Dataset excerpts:
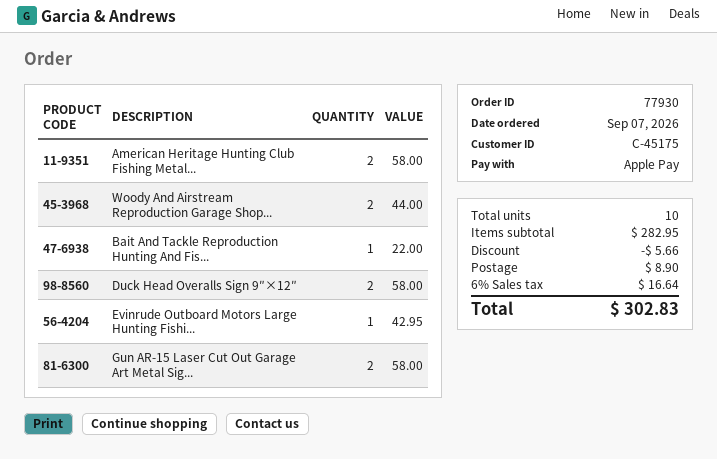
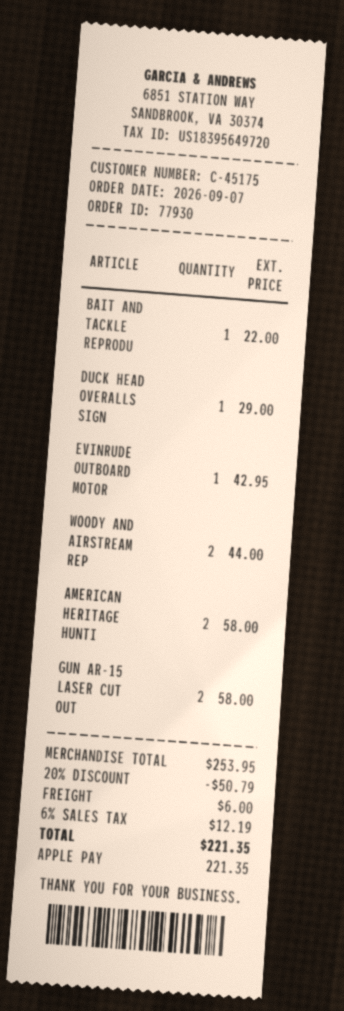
Duck Head Overalls Sign 9″×12″: 2 for 58.00 -> 1 for 29.00
subtotal: 282.95 -> 253.95
discount: 5.66 -> 50.79
shipping: 8.90 -> 6.00
tax: 6% = 16.64 -> 6% = 12.19
total: 302.83 -> 221.35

■ **Assignment**
Repeat the entries exactly. Any picture is to be left out.

■ **Solution to the exercise**
Duck Head Overalls Sign 9″×12″: 2 for 58.00 -> 1 for 29.00
subtotal: 282.95 -> 253.95
discount: 5.66 -> 50.79
shipping: 8.90 -> 6.00
tax: 6% = 16.64 -> 6% = 12.19
total: 302.83 -> 221.35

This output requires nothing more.